Chopped salad could well be described as a buttoned-down version of a tossed salad. For while the latter can be something of a leafy anarchy both in the tossing bowl and on the plate, the disciplined uniformity of size among the various ingredients in a chopped salad gives a definite structure that's appetizing to the eye and the tongue.
That structure comes from cutting greens, vegetables and perhaps meat or cheese into "fairly uniform pieces that offer a variety of flavors, colors and textures with every forkful," according to "Williams-Sonoma Cooking at Home."
"A chopped salad is a great way to use up everything in your refrigerator. It's a great use for leftovers,'' says Kristine Kidd, the book's co-author. "The variety of flavors and textures make it fun."
Don't get too carried away, though.
"Something I realized in looking at what chopped salads have in common is you can
make a chopped salad out of anything, but you have to put some thought into it," says Patricia Wells, a food writer, journalist and author of the new "Salad as a Meal: Healthy Main-Dish Salads for Every Season" (William Morrow, $34.99).
"Freshness, crunch, texture and color. There's nothing more important for a chopped salad.''
Kidd recommends having staples on hand to help create the salad, items like canned beans, olives, Dijon mustard, cheese.
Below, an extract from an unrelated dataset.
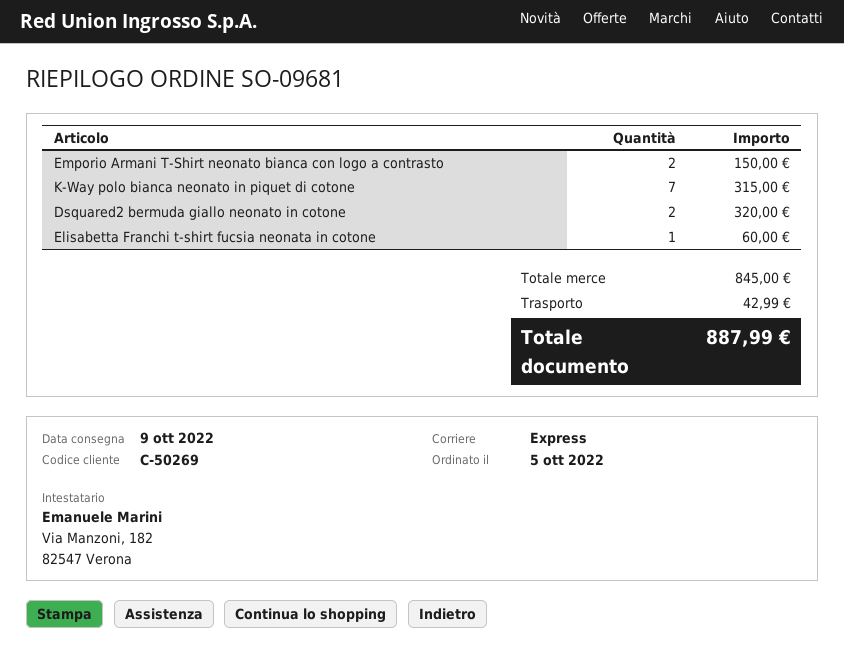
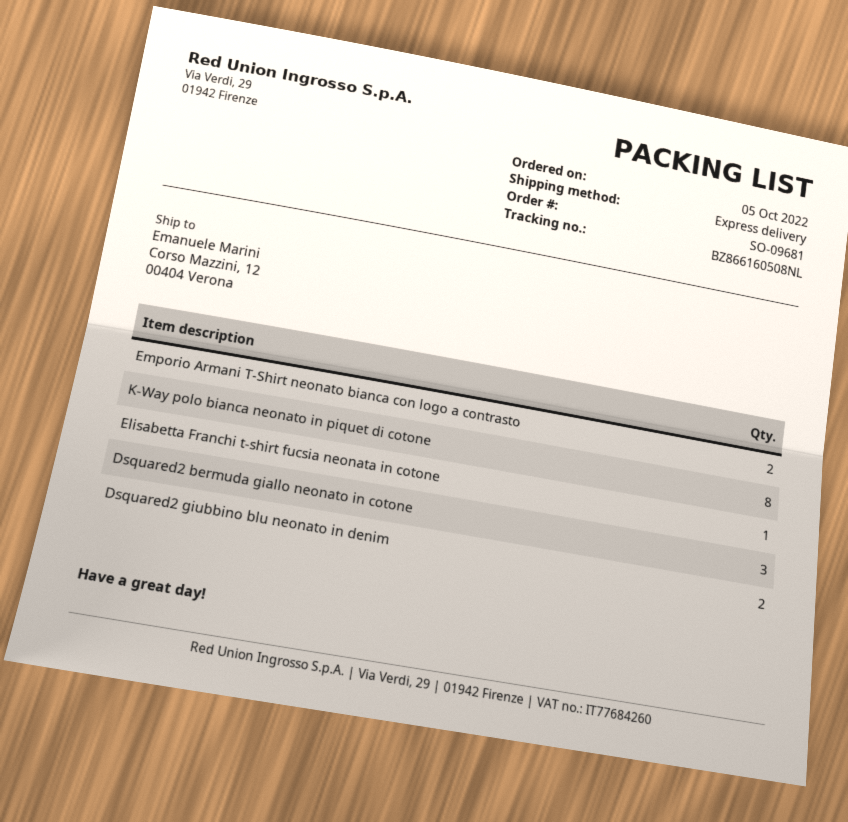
K-Way polo bianca neonato in piquet di cotone: 7 -> 8
Dsquared2 bermuda giallo neonato in cotone: 2 -> 3
Dsquared2 giubbino blu neonato in denim: none -> 2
Pair them with some romaine lettuce and last night's roast chicken for a quick, easy dinner, she says.
Wells also recommends taking a moment to make the chopped salad look its best. Take a tuna can, open both ends, and use it as a mold to plate the salad into an appetizing round, she says. Or, do as Wells did with a mussel, chorizo, tomato and basil salad and serve it atop thin slices of toasted sourdough bread like an open-faced sandwich.
"Dumping everything on a plate doesn't make it," Wells says.
Original-ish Waldorf salad
Note: "It may seem old school, but give it a try and you'll see why this classic apple-celery-walnut salad has never gone out of style,'' writes Mollie Katzen in her book, "Get Cooking." She uses yogurt to make the salad more tangy than the original.
1. Chop 4 medium-size unpeeled apples in 1/2-inch chunks; chop 1 stalk celery.
2. Combine apples, celery and 1/4 cup raisins (dark or golden) in a large bowl.
3. Whisk together 1 cup plain yogurt and 1/4 cup mayonnaise until smooth in a second bowl.
4. Pour over the apple mixture; stir gently to coat evenly. Serve topped with 1/2 cup chopped lightly toasted walnuts. Makes 4 to 5 servings
Chopped chicken salad
Note: Adapted from "Williams-Sonoma Cooking at Home," by Chuck Williams and Kristine Kidd
1. Chop 4 skinless, boneless poached chicken breast halves into small, neat dice.